This post is simply to give praise to the most remarkable franchise turn around in NBA history, and all in the course of one year. The Celtics since about 1987 have been mostly dreadful. I ought to know, I am a Boston guy who lives and dies with my Boston teams. They were called Gang Green (as in gangrene) for a reason the last few years-- putrification had set in. and this time last year Paul Pierce was ready to insist on a trade and go elsewhere, despite Yeoman's service on many bad teams. Finally, a miracle happened. Danny Ainge decided to do something before he lost Pierce and his mind, and so the big trades for Kevin Garnett and Ray Allen, both still great players, but beginning to show there age, being now in their 30s. Sprinkle in some good role players like James Posey, Leon Powe, Sam Cassell, and TADA-- you have a team who dominated the NBA from start to finish this year. They had 66 wins total during the regular season, for the best reversal of win-loss total in NBA history, and they lost exactly 6 games all year at home--- total counting the playoffs, (as in total domination). They were the best defensive team, they were the best road team, having a remarkable record against the supposedly tougher Western Conference-- they were simply the best, and they proved in in six games against a Laker team that had dispatched various good western teams to get to the final, including last year's champs the Spurs in just five games.

How did they do it? Team play, and great defense night in and night out. In other words, they won the old fashioned way. The sports prognosticators overwhelming predicted that the Lakers, with their much vaunted offense and touting the most offensive player in the league (in more than one sense), would beat the Celtics in 5, 6 or 7 games. Wrong, wrong and wrong. Red Auerbach would be pleased, especially with the never say die comeback from the dead win (as in they were behind by 24 and more points) in L.A. in game 4, which really probably won the series for them. Somewhere he is smoking an old cigar today with a big grin. I wish I could be in Beantown for the parade later this week.

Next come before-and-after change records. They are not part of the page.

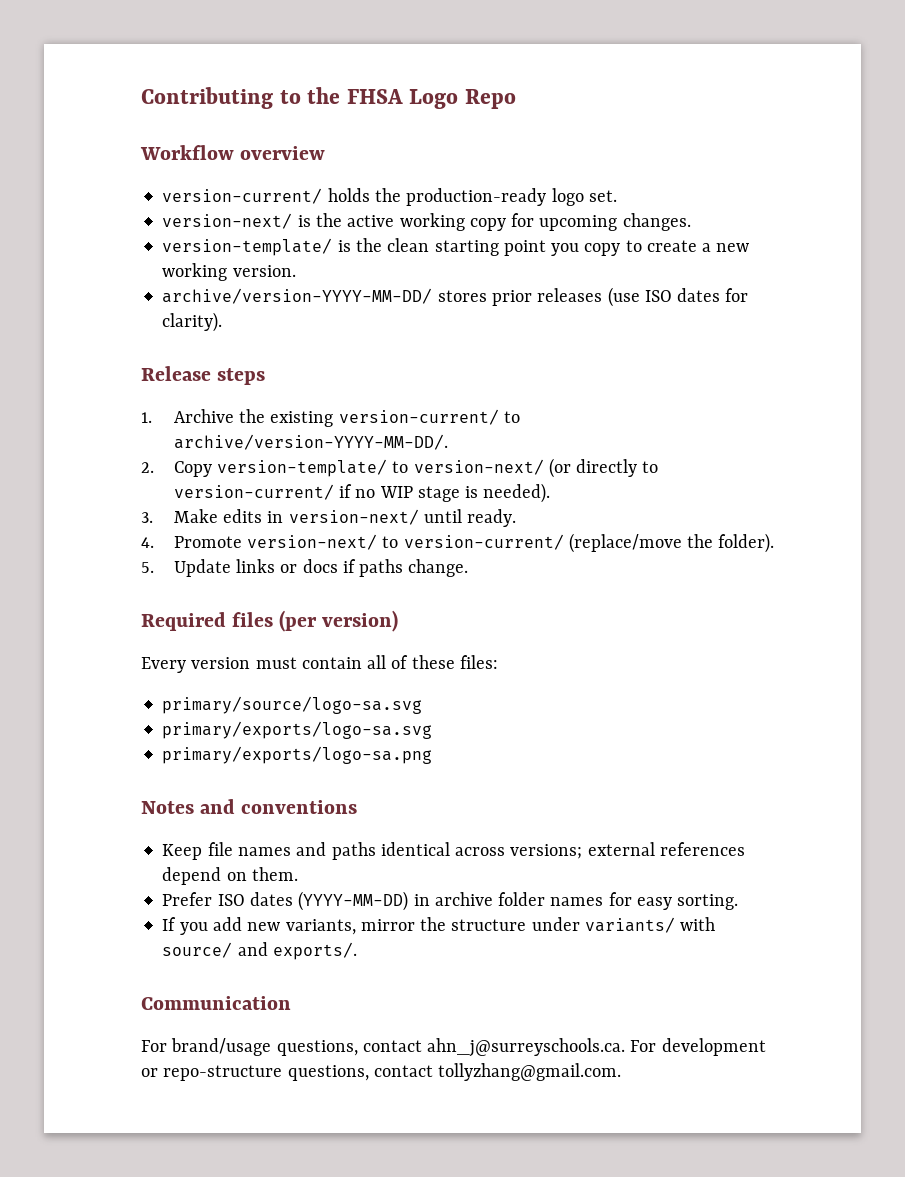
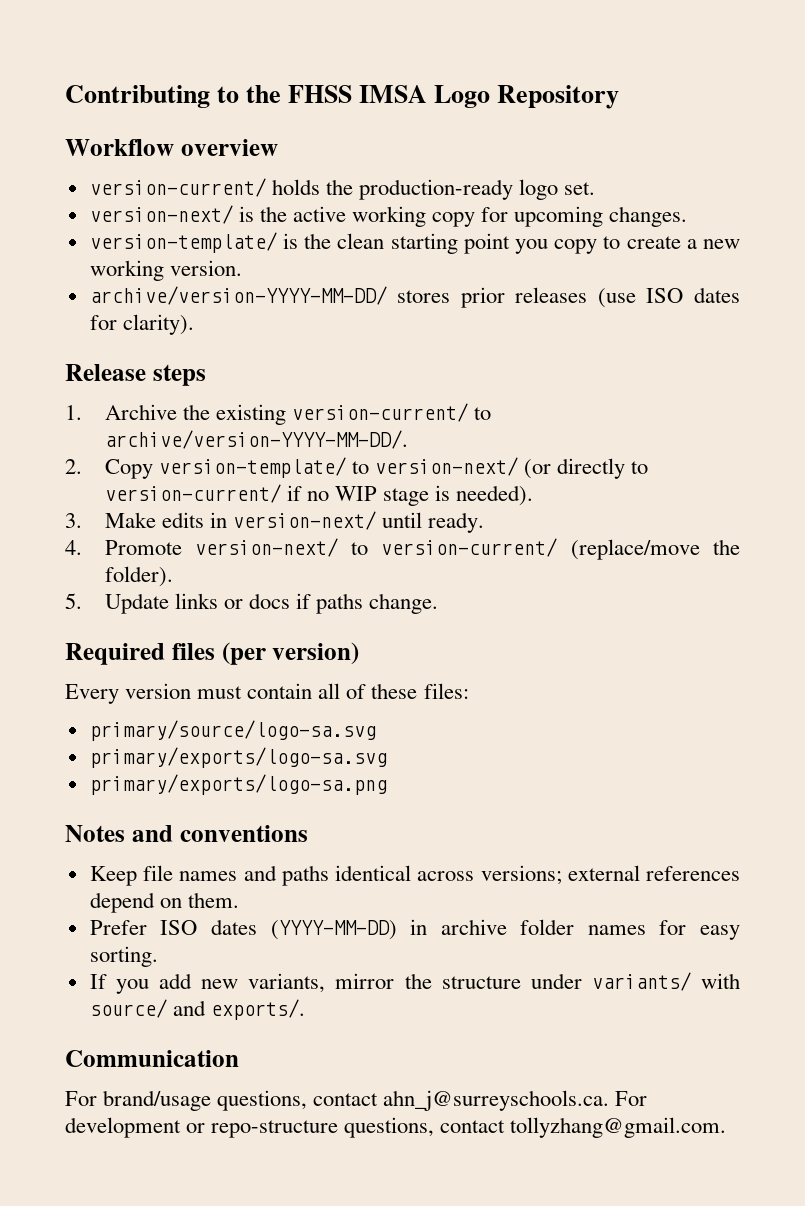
- Contributing to the FHSA Logo Repo
+ Contributing to the FHSS IMSA Logo Repository

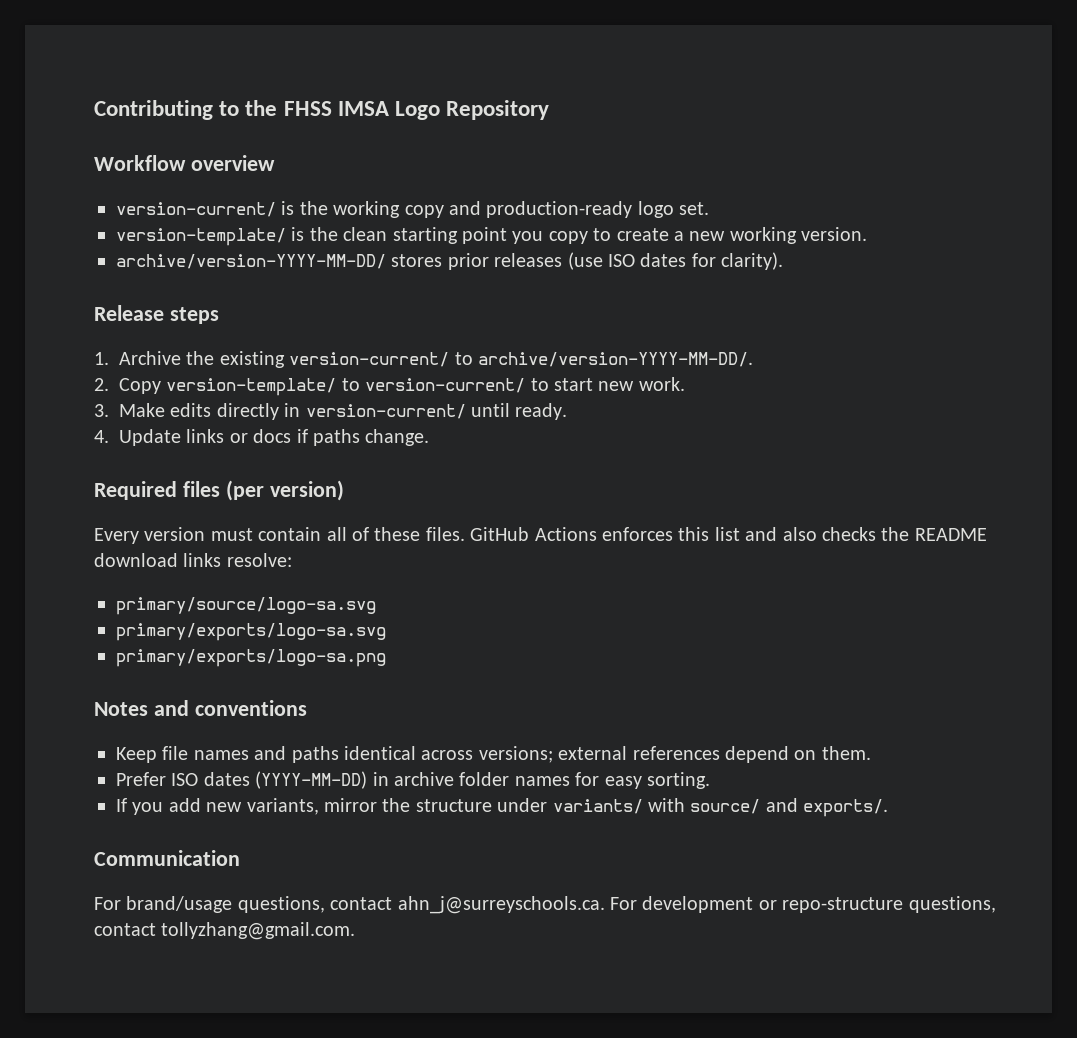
- version-current/ holds the production-ready logo set.
- version-next/ is the active working copy for upcoming changes.
+ version-current/ is the working copy and production-ready logo set.
- 2. Copy version-template/ to version-next/ (or directly to version-current/ if no WIP stage is needed).
+ 2. Copy version-template/ to version-current/ to start new work.
- 3. Make edits in version-next/ until ready.
+ 3. Make edits directly in version-current/ until ready.
- 4. Promote version-next/ to version-current/ (replace/move the folder).
- 5. Update links or docs if paths change.
+ 4. Update links or docs if paths change.
- Every version must contain all of these files:
+ Every version must contain all of these files. GitHub Actions enforces this list and also checks the README download links resolve:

There was a lot of lose talk in the run-up to this NBA finals about the Laker-Celtic rivalry. Those who actually know their basketball history know that there was only a Laker Celtic rivalry for a brief period in the 80s when there were the epic Bird and Magic confrontations. Before then the Celtics beat the Lakers everytime they played them in the finals, and since then, there has only been this year, and the Celtics won in six games. I don't call that much of a rivalry, when their head to head finals record in the modern era is 9 championships for the Celtics, and 2 (or perhaps 3 if your counting differently) for the Laker. That my friends is not a rivalry.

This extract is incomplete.